Uitspraak 202001738/1/A3


Volledige tekst

202001738/1/A3.
Datum uitspraak: 23 december 2020

AFDELING
BESTUURSRECHTSPRAAK

Uitspraak op het hoger beroep van:

[appellant], wonend te [woonplaats],

tegen de uitspraak van de rechtbank Den Haag van 27 januari 2020 in zaken nrs. 19/493 en 19/465 in het geding tussen:

[appellant]

en

het college van burgemeester en wethouders van Den Haag.

Procesverloop

Bij besluit van 7 mei 2018 heeft het college het verzoek [vergunninghouder], handelend onder de naam [bedrijf A] (thans handelend onder de naam "[bedrijf B]", hierna te noemen: [bedrijf B]) om een terrasvergunning op grond van artikel 2:10, eerste lid, van de Algemene Plaatselijke Verordening voor de gemeente Den Haag (hierna: de APV), ingewilligd.

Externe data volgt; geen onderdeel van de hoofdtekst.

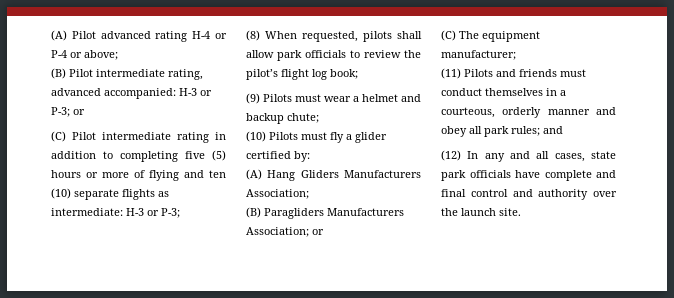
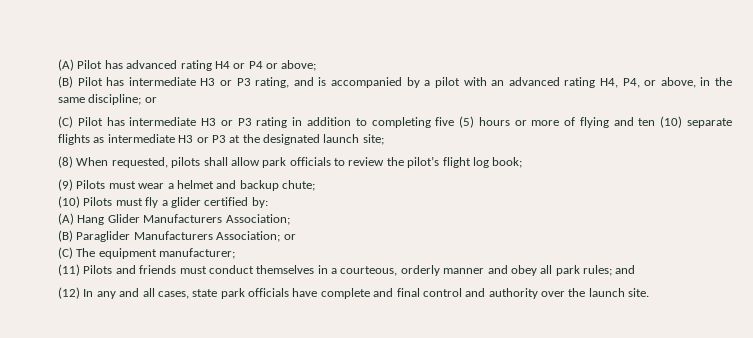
- (A) Pilot advanced rating H-4 or P-4 or above;
+ (A) Pilot has advanced rating H4 or P4 or above;
- (B) Pilot intermediate rating, advanced accompanied: H-3 or P-3; or
- (C) Pilot intermediate rating in addition to completing five (5) hours or more of flying and ten (10) separate flights as intermediate: H-3 or P-3;
+ (B) Pilot has intermediate H3 or P3 rating, and is accompanied by a pilot with an advanced rating H4, P4, or above, in the same discipline; or
+ (C) Pilot has intermediate H3 or P3 rating in addition to completing five (5) hours or more of flying and ten (10) separate flights as intermediate H3 or P3 at the designated launch site;
- (A) Hang Gliders Manufacturers Association;
+ (A) Hang Glider Manufacturers Association;
- (B) Paragliders Manufacturers Association; or
+ (B) Paraglider Manufacturers Association; or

Bij besluit van 10 december 2018 heeft het college het door [appellant] daartegen gemaakte bezwaar ongegrond verklaard.

Bij uitspraak van 27 januari 2020 heeft de rechtbank het door [appellant] daartegen ingestelde beroep ongegrond verklaard. Deze uitspraak is aangehecht.

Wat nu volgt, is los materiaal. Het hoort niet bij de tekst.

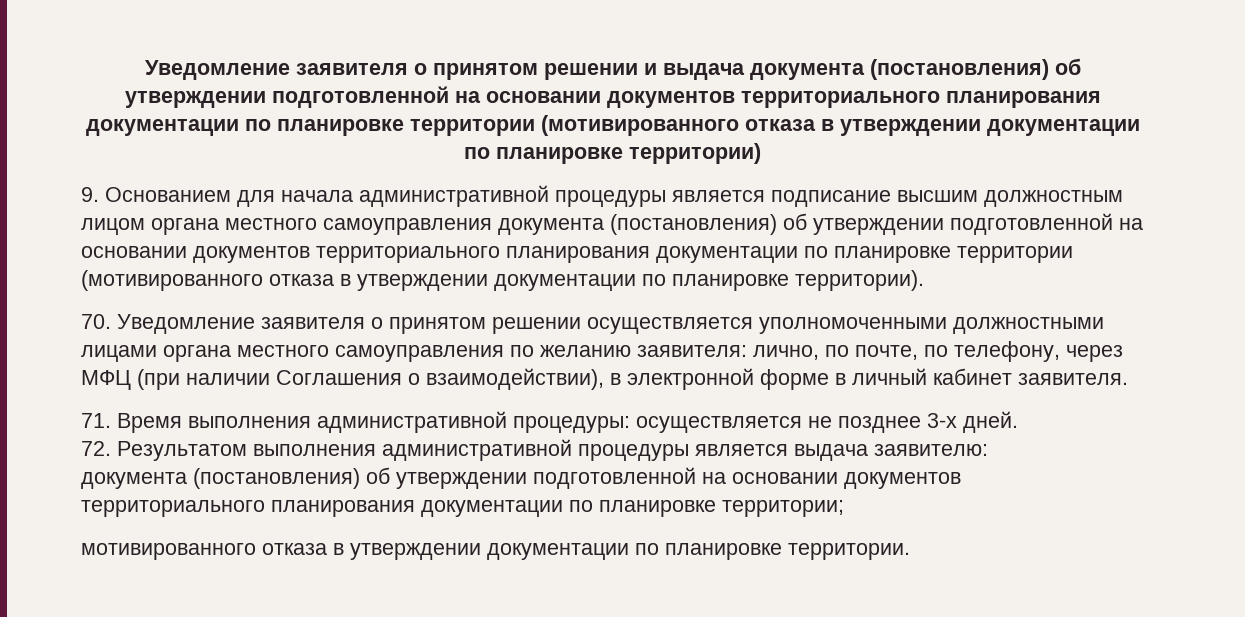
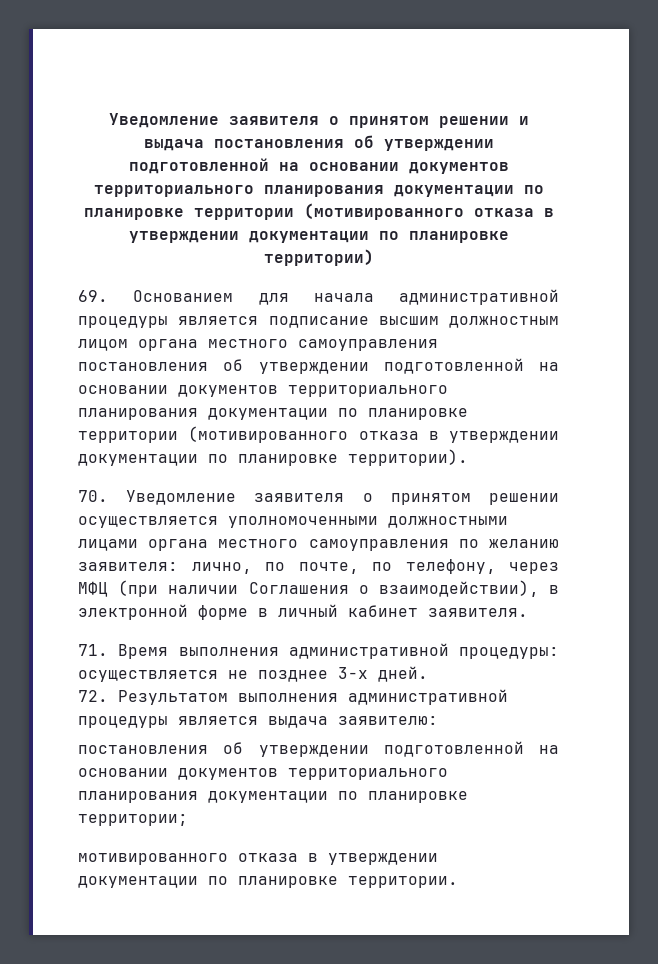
- Уведомление заявителя о принятом решении и выдача документа (постановления) об утверждении подготовленной на основании документов территориального планирования документации по планировке территории (мотивированного отказа в утверждении документации по планировке территории)
+ Уведомление заявителя о принятом решении и выдача постановления об утверждении подготовленной на основании документов территориального планирования документации по планировке территории (мотивированного отказа в утверждении документации по планировке территории)
- 9. Основанием для начала административной процедуры является подписание высшим должностным лицом органа местного самоуправления документа (постановления) об утверждении подготовленной на основании документов территориального планирования документации по планировке территории (мотивированного отказа в утверждении документации по планировке территории).
+ 69. Основанием для начала административной процедуры является подписание высшим должностным лицом органа местного самоуправления постановления об утверждении подготовленной на основании документов территориального планирования документации по планировке территории (мотивированного отказа в утверждении документации по планировке территории).
- документа (постановления) об утверждении подготовленной на основании документов территориального планирования документации по планировке территории;
+ постановления об утверждении подготовленной на основании документов территориального планирования документации по планировке территории;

Tegen deze uitspraak heeft [appellant] hoger beroep ingesteld.

[bedrijf B] en het college hebben een schriftelijke uiteenzetting gegeven.

[appellant] heeft nadere stukken ingediend.

De Afdeling heeft de zaak ter zitting behandeld op 23 oktober 2020, waar [appellant], bijgestaan door mr. T. van der Weijde, rechtsbijstandsverlener, en het college, vertegenwoordigd door mr. F. Naghi-Zadeh, zijn verschenen. Voorts is [bedrijf B], vertegenwoordigd door mr. M.W.R. Hoogstraten, advocaat te Den Haag, en [gemachtigde], ter zitting als partij gehoord.

Overwegingen

Inleiding

1.    [bedrijf B] is een horecabedrijf aan het Anna Paulownaplein 9 in Den Haag. Hij heeft het college verzocht jaarlijks een zomerterras, dat wil zeggen: een terras in de periode van 1 maart tot 1 november, te mogen plaatsen. Het college heeft het verzoek ingewilligd. Uit de terrasvergunning blijkt dat het zomerterras een totale oppervlakte van 89,7 m2 heeft, verdeeld over vier delen, te weten: terras A van 15,2 m2, gelegen aan de gevel van Anna Paulownaplein 9, terras B van 25,6 m2, gelegen aan de overzijde van het pand langs de trottoirband, en terrassen C en D van 23,2 m2 onderscheidenlijk 25,7 m2, gelegen aan de overzijde van het pand op het plein. [appellant] is eigenaar van het naastgelegen pand [locatie]. Hij is het niet eens met het terras B omdat het voor een groot deel voor zijn eigen pand ligt. Zijn pand is daardoor slecht zichtbaar voor passanten en slecht bereikbaar voor (mogelijke) bezoekers aan een eventuele winkel in zijn pand. Het college heeft het bezwaar van [appellant] ongegrond verklaard.

Aangevallen uitspraak

2.    De rechtbank volgt [appellant] niet in zijn stelling dat het terras niet recht voor de gevel van Anna Paulownaplein 9 ligt. Dat een deel van het terras voor het pand van [appellant] komt te liggen en er voor hem een relatief klein stuk vrije ruimte overblijft betekent niet dat de vergunning in strijd met de Beleidsregels vergunningverlening terrassen Den Haag 2016 (hierna: de Beleidsregels) is verleend. Het college hoefde geen aanleiding te zien om van het beleid af te wijken, omdat niet is gebleken dat [appellant] onevenredig in zijn belangen is geschaad. De rechtbank heeft daarnaast geoordeeld dat het beroep van [appellant] op het gelijkheidsbeginsel niet slaagt. Van gelijke gevallen is volgens de rechtbank geen sprake, omdat de breedte en positionering van de gevel bepalend zijn voor het doortrekken van de terraslijnen en er daardoor verschillen in omvang en plaats van de terrassen ontstaan. Geen van de weigeringsgronden uit artikel 2:10, derde lid, van de APV doet zich voor. De rechtbank heeft geoordeeld dat het college in redelijkheid de terrasvergunning aan [bedrijf B] heeft mogen verlenen en heeft het beroep van [appellant] ongegrond verklaard.

Hoger beroep

Procesbelang

3.    Ter zitting heeft het college het procesbelang van [appellant] ter discussie gesteld, omdat hij niet heeft onderbouwd dat er niet genoeg ruimte blijft bestaan tussen het terras en zijn pand of dat er geen zicht meer op een eventuele winkel in dat pand bestaat.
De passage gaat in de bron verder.